**Required action:**
From the line with "text: Viewer ->" through the line with "left: 504px ->", inclusive, return each line of the data below exactly and leave the rest out.

..........

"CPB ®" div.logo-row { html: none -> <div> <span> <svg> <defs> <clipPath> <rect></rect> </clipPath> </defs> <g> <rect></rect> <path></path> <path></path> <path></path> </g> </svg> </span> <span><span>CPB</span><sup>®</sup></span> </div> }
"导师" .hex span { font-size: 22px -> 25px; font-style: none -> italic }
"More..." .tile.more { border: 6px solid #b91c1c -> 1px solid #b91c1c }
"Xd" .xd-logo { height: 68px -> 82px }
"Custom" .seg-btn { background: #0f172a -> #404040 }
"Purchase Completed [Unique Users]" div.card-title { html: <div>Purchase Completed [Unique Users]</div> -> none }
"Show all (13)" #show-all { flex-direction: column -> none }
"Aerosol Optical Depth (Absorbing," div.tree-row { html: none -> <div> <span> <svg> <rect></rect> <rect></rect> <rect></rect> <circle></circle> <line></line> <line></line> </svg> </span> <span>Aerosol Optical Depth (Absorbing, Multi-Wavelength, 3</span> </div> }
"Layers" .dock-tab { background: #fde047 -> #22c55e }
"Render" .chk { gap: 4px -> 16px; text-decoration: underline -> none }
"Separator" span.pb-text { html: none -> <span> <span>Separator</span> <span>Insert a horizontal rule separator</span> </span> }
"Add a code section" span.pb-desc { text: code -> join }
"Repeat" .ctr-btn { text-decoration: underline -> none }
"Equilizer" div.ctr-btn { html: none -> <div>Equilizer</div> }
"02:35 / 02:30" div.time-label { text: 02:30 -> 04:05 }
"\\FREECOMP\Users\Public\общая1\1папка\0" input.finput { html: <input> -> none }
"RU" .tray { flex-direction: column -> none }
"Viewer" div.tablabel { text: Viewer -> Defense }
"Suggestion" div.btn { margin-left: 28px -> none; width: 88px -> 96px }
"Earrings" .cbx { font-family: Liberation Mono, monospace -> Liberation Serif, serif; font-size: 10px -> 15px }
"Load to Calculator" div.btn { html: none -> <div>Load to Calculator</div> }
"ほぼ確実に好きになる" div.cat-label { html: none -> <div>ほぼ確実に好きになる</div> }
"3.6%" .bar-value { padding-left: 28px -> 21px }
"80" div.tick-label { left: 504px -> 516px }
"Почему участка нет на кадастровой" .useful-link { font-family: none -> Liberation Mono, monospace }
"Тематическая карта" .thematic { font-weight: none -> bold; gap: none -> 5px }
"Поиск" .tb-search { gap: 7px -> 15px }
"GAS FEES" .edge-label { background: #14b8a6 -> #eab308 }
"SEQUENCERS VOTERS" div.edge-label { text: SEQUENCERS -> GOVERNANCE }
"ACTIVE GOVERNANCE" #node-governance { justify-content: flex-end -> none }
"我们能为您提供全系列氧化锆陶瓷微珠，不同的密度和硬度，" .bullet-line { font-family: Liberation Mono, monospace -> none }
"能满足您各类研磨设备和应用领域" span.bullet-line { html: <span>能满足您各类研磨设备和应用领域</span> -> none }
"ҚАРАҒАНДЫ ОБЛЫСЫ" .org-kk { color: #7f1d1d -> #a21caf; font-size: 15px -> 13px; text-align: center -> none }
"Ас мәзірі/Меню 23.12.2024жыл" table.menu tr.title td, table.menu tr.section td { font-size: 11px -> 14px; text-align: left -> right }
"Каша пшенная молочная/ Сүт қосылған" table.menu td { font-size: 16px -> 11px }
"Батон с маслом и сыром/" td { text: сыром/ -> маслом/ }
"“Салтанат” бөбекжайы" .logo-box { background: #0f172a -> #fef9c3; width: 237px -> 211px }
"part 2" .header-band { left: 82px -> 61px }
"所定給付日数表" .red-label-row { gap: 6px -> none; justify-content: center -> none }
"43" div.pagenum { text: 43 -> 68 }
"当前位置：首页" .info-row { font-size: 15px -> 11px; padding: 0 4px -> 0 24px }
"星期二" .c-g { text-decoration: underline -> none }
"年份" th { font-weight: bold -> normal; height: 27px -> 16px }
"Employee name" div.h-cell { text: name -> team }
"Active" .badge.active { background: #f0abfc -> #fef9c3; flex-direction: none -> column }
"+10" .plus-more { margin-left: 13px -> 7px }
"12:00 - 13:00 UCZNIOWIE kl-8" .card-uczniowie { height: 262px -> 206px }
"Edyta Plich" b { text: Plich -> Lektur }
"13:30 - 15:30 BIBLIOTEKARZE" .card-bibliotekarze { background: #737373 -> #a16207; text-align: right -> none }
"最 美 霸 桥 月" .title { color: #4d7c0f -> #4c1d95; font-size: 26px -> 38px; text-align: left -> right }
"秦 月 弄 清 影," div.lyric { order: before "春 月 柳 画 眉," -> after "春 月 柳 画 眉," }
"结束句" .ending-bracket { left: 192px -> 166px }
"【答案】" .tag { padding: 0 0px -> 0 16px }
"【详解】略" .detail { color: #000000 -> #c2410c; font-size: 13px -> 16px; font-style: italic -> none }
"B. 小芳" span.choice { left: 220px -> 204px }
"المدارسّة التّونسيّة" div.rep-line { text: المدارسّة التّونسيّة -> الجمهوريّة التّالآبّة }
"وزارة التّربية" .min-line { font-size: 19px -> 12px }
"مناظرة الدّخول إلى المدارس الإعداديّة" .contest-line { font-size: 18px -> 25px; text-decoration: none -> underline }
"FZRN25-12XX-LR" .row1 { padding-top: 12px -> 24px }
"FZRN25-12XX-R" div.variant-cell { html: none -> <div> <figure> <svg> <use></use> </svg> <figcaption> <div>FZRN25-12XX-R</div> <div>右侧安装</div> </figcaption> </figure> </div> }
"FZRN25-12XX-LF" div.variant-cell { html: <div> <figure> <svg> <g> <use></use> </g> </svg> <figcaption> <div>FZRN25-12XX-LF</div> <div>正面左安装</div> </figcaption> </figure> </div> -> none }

..........

**Task answer:**
"Viewer" div.tablabel { text: Viewer -> Defense }
"Suggestion" div.btn { margin-left: 28px -> none; width: 88px -> 96px }
"Earrings" .cbx { font-family: Liberation Mono, monospace -> Liberation Serif, serif; font-size: 10px -> 15px }
"Load to Calculator" div.btn { html: none -> <div>Load to Calculator</div> }
"ほぼ確実に好きになる" div.cat-label { html: none -> <div>ほぼ確実に好きになる</div> }
"3.6%" .bar-value { padding-left: 28px -> 21px }
"80" div.tick-label { left: 504px -> 516px }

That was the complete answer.